Linux business software
Some of the pro-Windows posts (Chris C's is a good example) seem to be suffering from the same delusion that most people in charge of IT purchasing decisions seem to be suffering from: that business software that runs on an open source operating system must necessarily also be open source, and that all proprietary software must necessarily be Windows only.
This is simply not the case. Microsoft's software tends to be Windows only, but consider Domino, Oracle, Sybase Adaptive Server and hundreds of other proprietary products that can be run on Linux systems. Businesses have been locked into Windows because they have standardised on MS Office and, more seriously, because they have written in-house software using Microsoft technologies like VB.

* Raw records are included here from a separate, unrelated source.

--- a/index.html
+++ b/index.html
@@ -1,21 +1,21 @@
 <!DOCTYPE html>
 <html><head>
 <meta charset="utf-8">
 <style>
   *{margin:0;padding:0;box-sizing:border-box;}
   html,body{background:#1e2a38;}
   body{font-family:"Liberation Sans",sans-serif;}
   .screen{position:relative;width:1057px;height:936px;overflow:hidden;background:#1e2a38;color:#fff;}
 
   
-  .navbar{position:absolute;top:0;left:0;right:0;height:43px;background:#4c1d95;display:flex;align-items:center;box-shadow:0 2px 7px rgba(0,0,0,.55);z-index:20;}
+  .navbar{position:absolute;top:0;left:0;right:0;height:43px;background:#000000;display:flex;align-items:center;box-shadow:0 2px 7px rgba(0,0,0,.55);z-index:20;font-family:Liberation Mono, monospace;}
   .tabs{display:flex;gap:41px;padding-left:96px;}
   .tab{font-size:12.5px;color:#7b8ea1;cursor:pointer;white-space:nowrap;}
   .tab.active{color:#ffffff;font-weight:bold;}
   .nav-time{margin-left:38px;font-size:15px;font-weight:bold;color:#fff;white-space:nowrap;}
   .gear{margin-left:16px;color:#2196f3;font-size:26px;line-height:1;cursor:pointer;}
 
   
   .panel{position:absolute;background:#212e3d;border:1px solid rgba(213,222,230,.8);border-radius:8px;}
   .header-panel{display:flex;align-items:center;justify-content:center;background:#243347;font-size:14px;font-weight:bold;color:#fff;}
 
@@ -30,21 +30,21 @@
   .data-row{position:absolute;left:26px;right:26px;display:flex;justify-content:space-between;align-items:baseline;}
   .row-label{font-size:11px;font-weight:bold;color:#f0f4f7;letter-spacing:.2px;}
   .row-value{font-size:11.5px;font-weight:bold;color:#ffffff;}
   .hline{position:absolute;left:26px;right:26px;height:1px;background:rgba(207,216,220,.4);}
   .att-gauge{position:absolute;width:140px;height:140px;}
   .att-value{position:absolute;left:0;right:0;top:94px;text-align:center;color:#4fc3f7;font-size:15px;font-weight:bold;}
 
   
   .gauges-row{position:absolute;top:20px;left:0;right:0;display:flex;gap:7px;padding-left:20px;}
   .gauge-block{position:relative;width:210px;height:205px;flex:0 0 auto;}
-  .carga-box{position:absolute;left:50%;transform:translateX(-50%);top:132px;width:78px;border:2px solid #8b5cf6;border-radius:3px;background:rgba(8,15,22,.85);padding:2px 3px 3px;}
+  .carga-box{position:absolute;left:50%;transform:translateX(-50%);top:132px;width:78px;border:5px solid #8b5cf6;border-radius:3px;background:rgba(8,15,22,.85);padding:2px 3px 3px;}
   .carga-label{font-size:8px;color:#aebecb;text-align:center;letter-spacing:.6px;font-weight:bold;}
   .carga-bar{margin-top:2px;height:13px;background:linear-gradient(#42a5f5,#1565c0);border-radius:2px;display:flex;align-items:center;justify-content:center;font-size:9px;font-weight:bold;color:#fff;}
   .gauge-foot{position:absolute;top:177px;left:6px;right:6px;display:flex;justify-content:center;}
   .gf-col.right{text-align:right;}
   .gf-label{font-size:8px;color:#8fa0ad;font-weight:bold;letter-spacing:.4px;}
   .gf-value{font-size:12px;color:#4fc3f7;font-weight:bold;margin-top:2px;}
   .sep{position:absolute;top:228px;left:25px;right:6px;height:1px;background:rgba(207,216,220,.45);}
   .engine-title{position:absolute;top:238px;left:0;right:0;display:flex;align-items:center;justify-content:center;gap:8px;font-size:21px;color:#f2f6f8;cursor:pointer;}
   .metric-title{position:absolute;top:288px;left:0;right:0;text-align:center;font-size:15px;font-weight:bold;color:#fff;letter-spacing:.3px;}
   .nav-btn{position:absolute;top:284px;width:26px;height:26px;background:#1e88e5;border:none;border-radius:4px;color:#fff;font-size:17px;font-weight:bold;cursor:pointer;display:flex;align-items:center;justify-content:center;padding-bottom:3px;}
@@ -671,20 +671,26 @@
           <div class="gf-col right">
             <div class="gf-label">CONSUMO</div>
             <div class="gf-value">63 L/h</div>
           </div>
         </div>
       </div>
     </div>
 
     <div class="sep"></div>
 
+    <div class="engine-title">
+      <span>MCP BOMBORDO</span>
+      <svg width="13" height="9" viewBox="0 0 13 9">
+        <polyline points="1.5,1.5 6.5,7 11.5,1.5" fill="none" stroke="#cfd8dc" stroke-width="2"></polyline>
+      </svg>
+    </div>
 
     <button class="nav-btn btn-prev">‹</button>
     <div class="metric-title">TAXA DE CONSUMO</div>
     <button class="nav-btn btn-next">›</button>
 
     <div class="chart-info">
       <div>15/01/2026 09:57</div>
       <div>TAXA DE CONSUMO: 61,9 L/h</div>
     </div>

Some things are really a pain to port, but others are not so bad. Sybase Adaptive Server is a huge improvement over MS SQL Server for example, and porting the SQL side of a client/server application from MS SQL (a bastardised SAS anyway) to SAS is, while not trivial, perfectly doable and quite worthwhile.

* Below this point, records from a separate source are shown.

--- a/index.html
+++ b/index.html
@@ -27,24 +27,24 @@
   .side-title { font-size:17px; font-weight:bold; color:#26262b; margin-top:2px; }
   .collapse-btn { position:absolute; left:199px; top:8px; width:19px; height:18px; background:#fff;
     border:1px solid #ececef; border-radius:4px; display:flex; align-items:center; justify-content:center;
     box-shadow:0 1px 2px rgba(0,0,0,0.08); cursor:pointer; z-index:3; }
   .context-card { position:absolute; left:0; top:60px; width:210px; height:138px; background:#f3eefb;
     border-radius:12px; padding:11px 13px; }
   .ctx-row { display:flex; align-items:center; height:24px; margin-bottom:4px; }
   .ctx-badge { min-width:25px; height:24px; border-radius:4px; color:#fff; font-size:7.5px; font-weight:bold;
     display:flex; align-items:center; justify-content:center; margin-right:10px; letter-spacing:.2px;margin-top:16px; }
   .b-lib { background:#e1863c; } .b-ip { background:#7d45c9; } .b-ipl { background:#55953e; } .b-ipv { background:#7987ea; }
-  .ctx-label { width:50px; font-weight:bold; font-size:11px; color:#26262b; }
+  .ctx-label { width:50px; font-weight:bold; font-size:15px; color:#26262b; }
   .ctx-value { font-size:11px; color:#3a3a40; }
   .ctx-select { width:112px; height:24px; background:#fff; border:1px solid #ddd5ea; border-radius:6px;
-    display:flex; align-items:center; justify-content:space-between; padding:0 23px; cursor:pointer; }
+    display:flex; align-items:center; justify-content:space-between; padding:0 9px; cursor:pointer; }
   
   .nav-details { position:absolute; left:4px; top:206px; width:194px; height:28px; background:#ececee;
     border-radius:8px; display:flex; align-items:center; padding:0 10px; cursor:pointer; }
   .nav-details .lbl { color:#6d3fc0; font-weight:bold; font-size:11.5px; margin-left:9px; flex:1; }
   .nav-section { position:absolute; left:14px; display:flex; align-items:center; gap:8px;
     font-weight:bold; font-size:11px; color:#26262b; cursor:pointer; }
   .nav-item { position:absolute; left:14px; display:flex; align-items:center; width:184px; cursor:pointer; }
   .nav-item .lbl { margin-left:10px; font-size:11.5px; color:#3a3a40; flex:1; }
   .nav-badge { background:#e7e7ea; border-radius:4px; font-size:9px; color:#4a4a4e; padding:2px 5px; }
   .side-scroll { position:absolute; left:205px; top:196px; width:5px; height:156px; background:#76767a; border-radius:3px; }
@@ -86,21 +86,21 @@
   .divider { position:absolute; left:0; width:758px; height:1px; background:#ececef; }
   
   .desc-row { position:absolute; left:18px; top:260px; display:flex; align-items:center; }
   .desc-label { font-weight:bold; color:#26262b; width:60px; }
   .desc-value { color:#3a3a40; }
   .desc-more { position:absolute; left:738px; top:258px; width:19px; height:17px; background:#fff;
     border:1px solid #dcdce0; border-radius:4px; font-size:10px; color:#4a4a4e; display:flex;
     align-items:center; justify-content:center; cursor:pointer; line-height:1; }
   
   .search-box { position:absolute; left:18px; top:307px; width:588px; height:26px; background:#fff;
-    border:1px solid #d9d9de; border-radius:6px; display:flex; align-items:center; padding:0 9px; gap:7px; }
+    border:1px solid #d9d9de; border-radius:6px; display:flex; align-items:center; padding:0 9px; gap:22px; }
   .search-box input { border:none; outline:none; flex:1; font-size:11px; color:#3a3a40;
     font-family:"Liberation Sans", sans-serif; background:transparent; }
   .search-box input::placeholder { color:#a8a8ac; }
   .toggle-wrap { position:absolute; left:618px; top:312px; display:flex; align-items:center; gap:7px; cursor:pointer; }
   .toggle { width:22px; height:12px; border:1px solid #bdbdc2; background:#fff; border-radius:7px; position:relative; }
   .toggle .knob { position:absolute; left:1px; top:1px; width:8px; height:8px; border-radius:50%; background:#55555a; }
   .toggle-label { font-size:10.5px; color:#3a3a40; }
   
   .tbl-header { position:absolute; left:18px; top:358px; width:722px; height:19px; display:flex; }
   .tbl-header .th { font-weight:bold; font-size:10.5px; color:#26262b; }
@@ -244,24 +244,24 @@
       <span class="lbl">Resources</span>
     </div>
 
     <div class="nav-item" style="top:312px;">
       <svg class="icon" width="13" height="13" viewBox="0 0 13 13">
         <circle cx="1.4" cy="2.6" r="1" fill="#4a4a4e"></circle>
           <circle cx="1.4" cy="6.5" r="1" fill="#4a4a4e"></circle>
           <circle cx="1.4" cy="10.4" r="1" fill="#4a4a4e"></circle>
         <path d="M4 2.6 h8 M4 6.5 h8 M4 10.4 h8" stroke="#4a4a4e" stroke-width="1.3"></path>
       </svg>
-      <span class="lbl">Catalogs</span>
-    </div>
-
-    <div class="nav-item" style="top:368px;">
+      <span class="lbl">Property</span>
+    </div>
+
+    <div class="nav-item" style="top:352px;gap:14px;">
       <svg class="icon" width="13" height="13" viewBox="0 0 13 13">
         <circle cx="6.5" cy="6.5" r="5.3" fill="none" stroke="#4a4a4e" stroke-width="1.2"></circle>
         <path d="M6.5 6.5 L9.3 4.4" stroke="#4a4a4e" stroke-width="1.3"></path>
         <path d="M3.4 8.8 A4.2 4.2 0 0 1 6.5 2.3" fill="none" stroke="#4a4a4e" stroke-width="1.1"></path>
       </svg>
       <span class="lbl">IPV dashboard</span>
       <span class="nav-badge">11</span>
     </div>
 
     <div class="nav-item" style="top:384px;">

Companies that lie down and accept that they're tied to this expensive and defective platform remind me of the sort of people who borrow money to cover debt payments. Rather than accepting that they need to take a little pain just now for the sake of the future, they prefer to list the problems and then stare at you blankly (or worse, smugly) as if those are brick walls, not mere challenges.
Ah, there's no convincing some people. They'd rather bury their heads in the sand and say clever-sounding things about ROI and TCO based on a few duff studies funded by software vendors.

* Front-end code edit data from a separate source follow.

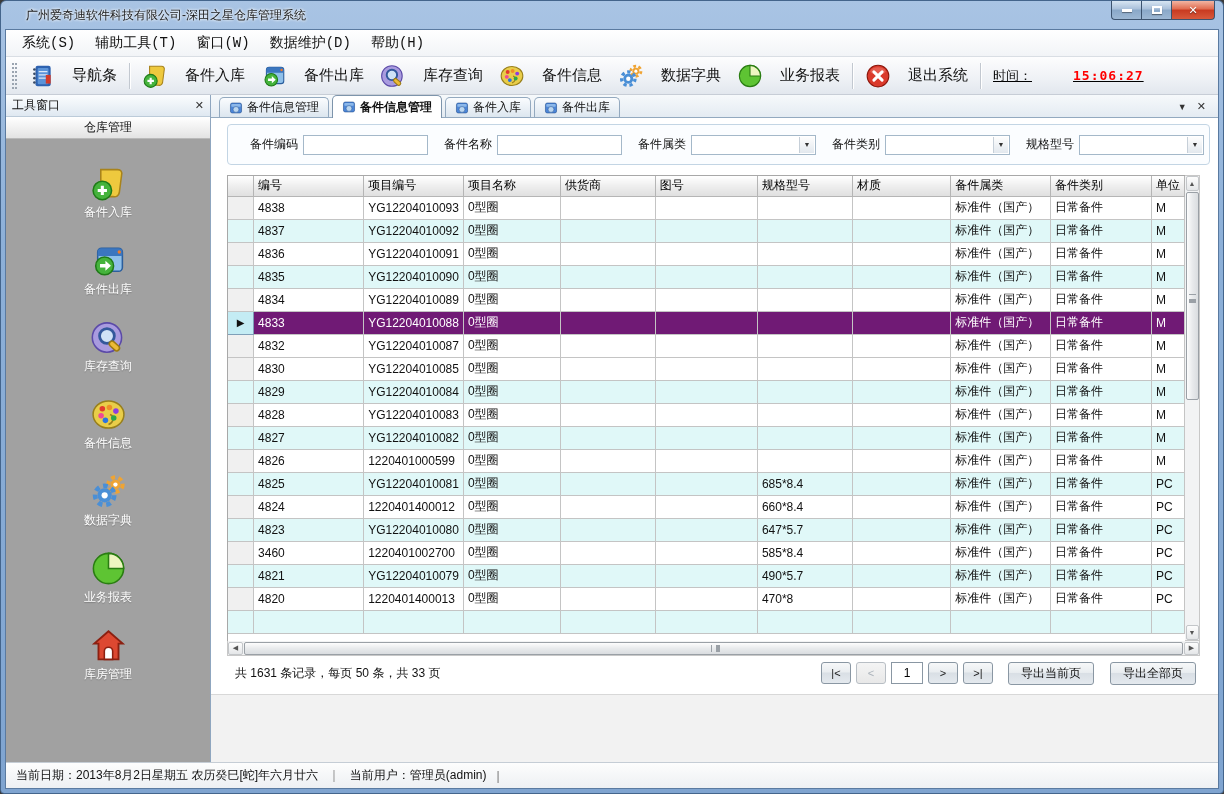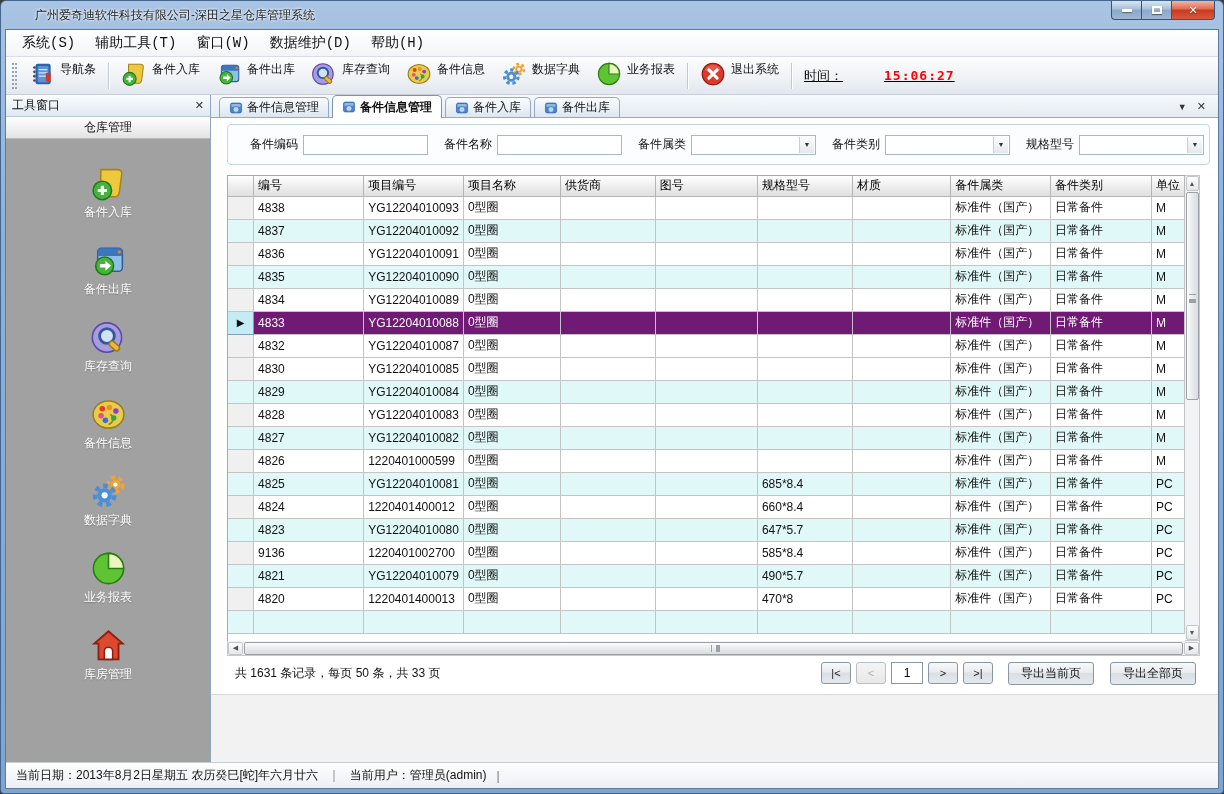--- a/index.html
+++ b/index.html
@@ -3,42 +3,42 @@
 <meta charset="utf-8">
 <style>
   * { margin:0; padding:0; box-sizing:border-box; }
   html,body { width:1224px; height:794px; font-family:"Liberation Sans","DejaVu Sans",sans-serif; background:#3b3b3b; }
 
   .window{ width:1224px; height:794px; display:flex; flex-direction:column;
     background:linear-gradient(180deg,#a9c4e4 0%,#8db0d8 30%,#7fa4d0 100%);
     border:1px solid #44658c; border-radius:6px 6px 4px 4px; overflow:hidden; }
 
   
-  .titlebar{ height:28px; display:flex; align-items:center; padding:0 12px; position:relative; }
+  .titlebar{ height:28px; display:flex; align-items:center; padding:0 3px; position:relative; }
   .titlebar .app-ic{ width:16px; height:16px; margin-right:6px; flex:0 0 auto; }
   .titlebar .ttl{ font-size:12px; color:#1a1a1a; text-shadow:0 0 3px #fff,0 0 3px #fff; }
   .win-controls{ position:absolute; top:0; right:8px; display:flex; }
   .wc{ height:19px; border:1px solid #3c536e; border-top:none; display:flex; align-items:center; justify-content:center; cursor:default; }
   .wc-min,.wc-max{ width:30px; background:linear-gradient(180deg,#d7e5f2,#a9c0da 45%,#8aa8c8 50%,#9db8d4); }
   .wc-min{ border-radius:0 0 0 4px; border-right:none; }
   .wc-max{ border-right:none; }
   .wc-close{ width:44px; background:linear-gradient(180deg,#f2b5a2,#e06a4e 45%,#c83a20 50%,#d8593c); border-radius:0 0 4px 0; }
   .g-min{ width:10px; height:3px; background:#fff; box-shadow:0 1px 1px rgba(0,0,0,.4); }
   .g-max{ width:10px; height:8px; border:2px solid #fff; box-shadow:0 1px 1px rgba(0,0,0,.4); }
   .g-x{ color:#fff; font-size:11px; font-weight:bold; text-shadow:0 1px 1px rgba(0,0,0,.5); }
 
   
   .frame{ flex:1; margin:0 4px 4px; border:1px solid #5a7aa0; background:#fff; display:flex; flex-direction:column; min-height:0; }
 
   .menubar{ height:27px; background:linear-gradient(180deg,#ffffff,#f2f4f7); border-bottom:1px solid #d9dee4; display:flex; align-items:center; padding:0 6px; }
   .menu-item{ font-size:14px; color:#111; padding:3px 10px; border-radius:2px;font-family:Liberation Mono, monospace; }
 
   .toolbar{ height:38px; background:linear-gradient(180deg,#fdfdfe,#eef1f5 60%,#e2e7ee); border-bottom:1px solid #c7cdd6; display:flex; align-items:center; padding:0 4px; }
   .grip{ width:5px; height:26px; margin:0 4px 0 2px; border-left:2px dotted #9aa4b0; border-right:2px dotted #9aa4b0; }
-  .tbtn{ display:flex; gap:5px; height:30px; padding:0 8px; font-size:12px; color:#111; border-radius:3px; }
+  .tbtn{ display:flex; align-items:center; gap:17px; height:30px; padding:0 8px; font-size:15px; color:#111; border-radius:3px; }
   .tsep{ width:1px; height:26px; background:#c2c8d0; margin:0 4px; box-shadow:1px 0 0 #fff; }
   .ttime{ display:flex; align-items:center; gap:6px; padding:0 8px; font-size:13px;text-decoration:underline; }
   .ttime .lbl{ color:#111; }
   .ttime .val{ color:#ff0000; font-weight:bold; font-family:"DejaVu Sans Mono",monospace; letter-spacing:1px;margin-left:35px; }
   .icn{ display:inline-block; flex:0 0 auto; }
   .icn svg{ width:100%; height:100%; display:block; }
 
   
   .main{ flex:1; display:flex; min-height:0; }
 
@@ -702,21 +702,21 @@
                       <td></td>
                       <td></td>
                       <td>647*5.7</td>
                       <td></td>
                       <td>标准件（国产）</td>
                       <td>日常备件</td>
                       <td>PC</td>
                     </tr>
                     <tr>
                       <td class="selcol"></td>
-                      <td>9136</td>
+                      <td>3460</td>
                       <td>1220401002700</td>
                       <td>0型圈</td>
                       <td></td>
                       <td></td>
                       <td>585*8.4</td>
                       <td></td>
                       <td>标准件（国产）</td>
                       <td>日常备件</td>
                       <td>PC</td>
                     </tr>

Hey, never mind. Darwinism will sort this out. If, as I firmly believe, it is a genuine advantage (no pun intended) for businesses to run FOSS, the bottom line will reflect it eventually. Of course there are lots of other factors, but if businesses that use Linux are systematically better off than those who use Windows, it's only a matter of time.
Incidentally, FOSS tends to sneak in through the back door anyway because the loudmouthed, self-satisfied naysayers are not bright enough to realise the number of devices and appliances that have Linux kernels in them. I work for a "Windows shop" which at this point uses hundreds of Linux devices, largely because nobody mentioned they used Linux during the purchasing process. Soon enough, the powers that be will have to admit that they need some Linux people, and then the TCO claptrap will go out the window finally and maybe I'll see some Linux servers appear.